Because the language used to define trafficking resembles that used to describe sex work, sex workers fear they will be unfairly targeted under FOSTA.
For sex workers, the legislation would also take away some of the safety that comes with working online, rather than on a street corner. For starters, sex workers use online platforms for access to clients, safety tips, and intracommunity discussions over individuals who have been deemed unsafe. If a sex worker encounters a violent or suspicious client, sharing information with others in the community could save a life, prevent violence, a robbery, or other threatening encounter. Under a bill like FOSTA, even the most basic precautions could be policed.

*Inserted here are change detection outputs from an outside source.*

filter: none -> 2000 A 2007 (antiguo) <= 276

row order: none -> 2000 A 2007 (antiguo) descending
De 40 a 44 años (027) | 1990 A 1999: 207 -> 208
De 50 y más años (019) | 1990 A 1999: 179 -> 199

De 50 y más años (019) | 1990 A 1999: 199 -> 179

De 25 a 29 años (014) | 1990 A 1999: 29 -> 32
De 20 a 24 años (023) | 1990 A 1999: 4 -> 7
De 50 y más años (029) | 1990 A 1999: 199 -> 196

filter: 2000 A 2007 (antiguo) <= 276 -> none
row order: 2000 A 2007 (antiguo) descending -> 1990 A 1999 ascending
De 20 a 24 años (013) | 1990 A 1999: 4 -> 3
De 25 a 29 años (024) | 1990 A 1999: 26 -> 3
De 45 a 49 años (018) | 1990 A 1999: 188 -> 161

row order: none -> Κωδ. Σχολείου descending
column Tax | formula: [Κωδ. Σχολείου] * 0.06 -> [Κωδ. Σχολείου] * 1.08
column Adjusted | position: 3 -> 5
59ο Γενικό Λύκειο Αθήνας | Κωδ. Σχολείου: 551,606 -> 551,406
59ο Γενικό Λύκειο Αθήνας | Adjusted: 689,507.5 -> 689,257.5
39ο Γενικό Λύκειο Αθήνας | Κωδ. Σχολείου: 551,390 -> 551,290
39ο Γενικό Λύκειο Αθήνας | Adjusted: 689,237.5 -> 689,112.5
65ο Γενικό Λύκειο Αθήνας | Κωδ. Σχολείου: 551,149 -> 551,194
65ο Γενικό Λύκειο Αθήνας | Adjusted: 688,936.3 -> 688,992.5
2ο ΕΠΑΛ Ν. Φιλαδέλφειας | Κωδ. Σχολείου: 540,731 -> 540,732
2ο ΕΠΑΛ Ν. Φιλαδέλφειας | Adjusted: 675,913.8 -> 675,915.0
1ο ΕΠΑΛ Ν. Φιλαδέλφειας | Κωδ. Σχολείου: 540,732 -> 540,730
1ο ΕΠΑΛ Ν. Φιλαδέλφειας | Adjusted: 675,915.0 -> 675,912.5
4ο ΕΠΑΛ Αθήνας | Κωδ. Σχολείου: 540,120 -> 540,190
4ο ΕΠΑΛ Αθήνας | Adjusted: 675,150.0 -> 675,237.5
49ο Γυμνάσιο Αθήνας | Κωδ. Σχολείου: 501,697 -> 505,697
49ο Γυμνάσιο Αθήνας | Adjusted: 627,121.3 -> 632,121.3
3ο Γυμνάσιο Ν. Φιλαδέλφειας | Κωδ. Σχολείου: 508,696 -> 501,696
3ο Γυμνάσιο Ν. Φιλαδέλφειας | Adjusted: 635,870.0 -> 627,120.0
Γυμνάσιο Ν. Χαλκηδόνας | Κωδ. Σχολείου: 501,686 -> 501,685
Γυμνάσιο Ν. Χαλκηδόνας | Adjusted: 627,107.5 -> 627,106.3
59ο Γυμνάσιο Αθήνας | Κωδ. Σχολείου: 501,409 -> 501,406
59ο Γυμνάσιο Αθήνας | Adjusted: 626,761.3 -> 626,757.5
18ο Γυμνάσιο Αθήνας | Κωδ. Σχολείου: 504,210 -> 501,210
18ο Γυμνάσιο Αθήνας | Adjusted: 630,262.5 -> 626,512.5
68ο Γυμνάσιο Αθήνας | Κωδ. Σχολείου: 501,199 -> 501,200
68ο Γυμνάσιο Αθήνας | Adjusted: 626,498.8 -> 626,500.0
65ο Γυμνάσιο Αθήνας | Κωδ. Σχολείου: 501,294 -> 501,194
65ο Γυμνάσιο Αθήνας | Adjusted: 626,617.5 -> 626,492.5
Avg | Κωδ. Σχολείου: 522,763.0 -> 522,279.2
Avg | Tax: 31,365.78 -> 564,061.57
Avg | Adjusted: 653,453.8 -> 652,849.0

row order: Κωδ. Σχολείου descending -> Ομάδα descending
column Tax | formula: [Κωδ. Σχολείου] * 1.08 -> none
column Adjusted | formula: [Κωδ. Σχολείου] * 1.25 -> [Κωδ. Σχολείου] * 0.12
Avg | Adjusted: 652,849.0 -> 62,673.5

“Making a federal crime out of an activity that, first of all, isn’t a crime — you know, prostitution is legal in some areas — is sort of directly contrary to the principles of criminal justice reform that have been advancing on a bipartisan basis for the last several years,” Macleod-Ball said. “The idea has been, we have too many crimes and we have too many crimes at the federal level that are being adequately handled. We’re over-criminalizing activity in this country, and we’re over-federalizing criminal activity in this country.”
In general, supporters of the legislation say it is necessary to fight online sex trafficking and save the vulnerable children who are often targeted. But when politicians are put in a position of having to vote on a bill that claims to combat an egregious crime, they don’t pay attention to the unintended consequences of the legislation, Macleod-Ball added.
A number of tech companies have also voiced concerns about the implications of the bill. TechFreedom, Engine, FreedomWorks, Citizen Outreach, R Street Institute, and the Committee for Justice sent a letter to Senate leaders to raise concerns over the Section 230 amendment. But others in the tech sector support the effort: Facebook COO Sheryl Sandberg voiced her support in a Facebook post, and IBM, Hewlett Packard, and Oracle pushed for the Section 230 amendment..
Virginia Rep. Bobby Scott was among the 11 Democrats who voted against FOSTA. Even though he supports the underlying goal of prosecuting those who facilitate sex trafficking online, he said the bill would endanger marginalized populations.
“This bill establishes an overly broad federal crime that is not limited to the advertisement of sex trafficking victims, which is already illegal, and punishes conduct which is much less serious than what is ordinarily viewed as ‘sex trafficking,’” he said in a statement. “By targeting prostitution broadly, H.R. 1865 may also force markets for consensual commercial sexual activities offline, which would increase risks of violent crime against vulnerable populations.”